Ben Greenfield [00:11:17]: Yeah, it sounds almost like adaptogenic.

Tyler Lebaron [00:11:19]: Yeah. In one of my earlier publications and we published in the Canadian Journal of Physiology and Pharmacology, we talked about how the molecule of hydrogen acts more like an exercise mimetic and a redox adaptogen because it really is a modulator of all these different areas. And it's—it has this mitohormesis or hormetic like effect on our cells. So it's going to mimic some of the effects like exercise or caloric restriction.
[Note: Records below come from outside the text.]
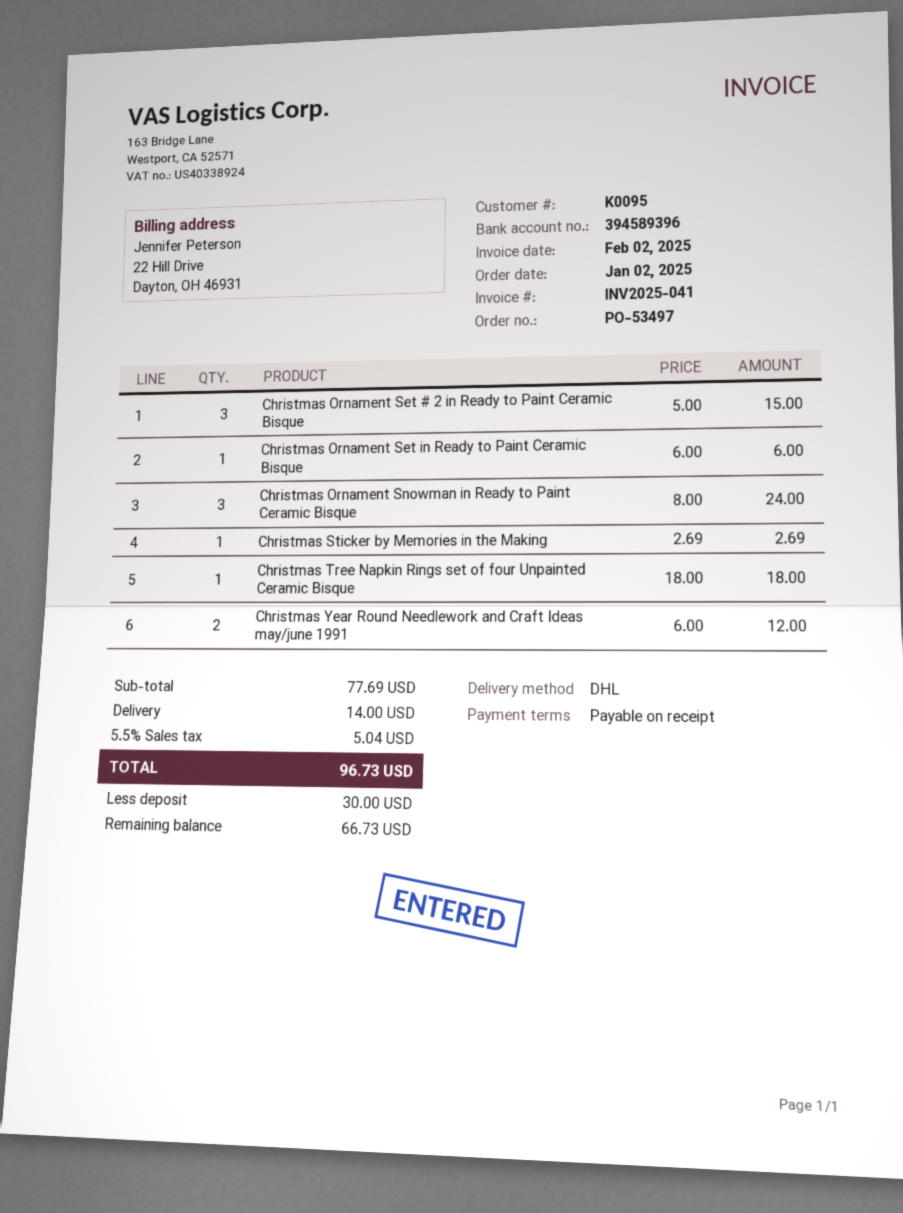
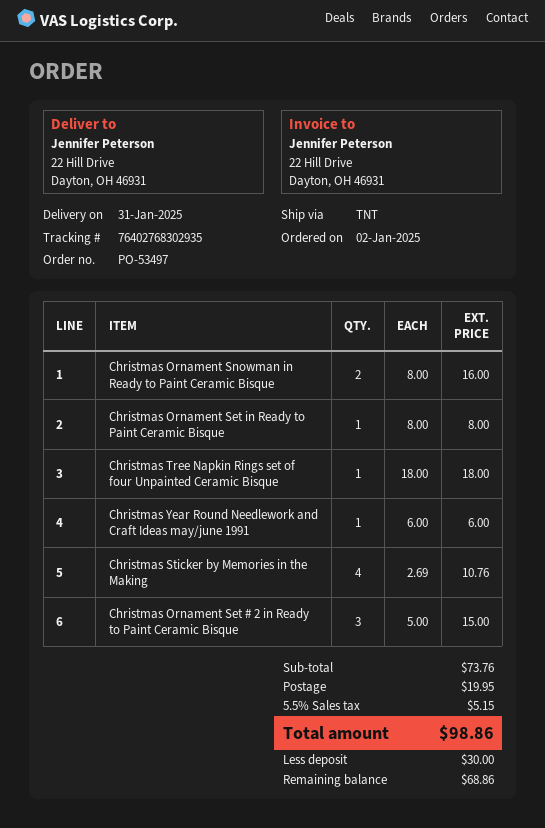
shipping method: DHL -> TNT
Christmas Ornament Set in Ready to Paint Ceramic Bisque: 1 x 6.00 = 6.00 -> 1 x 8.00 = 8.00
Christmas Ornament Snowman in Ready to Paint Ceramic Bisque: 3 x 8.00 = 24.00 -> 2 x 8.00 = 16.00
Christmas Sticker by Memories in the Making: 1 x 2.69 = 2.69 -> 4 x 2.69 = 10.76
Christmas Year Round Needlework and Craft Ideas may/june 1991: 2 x 6.00 = 12.00 -> 1 x 6.00 = 6.00
subtotal: 77.69 -> 73.76
shipping: 14.00 -> 19.95
tax: 5.5% = 5.04 -> 5.5% = 5.15
total: 96.73 -> 98.86
balance: 66.73 -> 68.86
Ben Greenfield [00:11:45]: Yeah. Okay. Now, I know a lot of people, probably, especially those who have been listening to health podcasts for a while, they've probably heard their fair share of take these hydrogen tablets and put in a glass of water and that's the way they get hydrogen, and that's the way that most people have seen hydrogen get assimilated in the body or delivered. When I was in Vegas, in Las Vegas last year, I went to this conference put on by A4M, the American Academy of Anti Aging Medicine. And it seems like whenever I go to that conference, which is the Consumer Electronics Show of biohacking, in a way, you just see all the different things that are coming down the pipeline, like shockwave therapy. You know, peptides and exosomes were a huge one. And then I was shocked, like, all the way down to like the VIP lounge, which I somehow got into. I think I had a fake name tag.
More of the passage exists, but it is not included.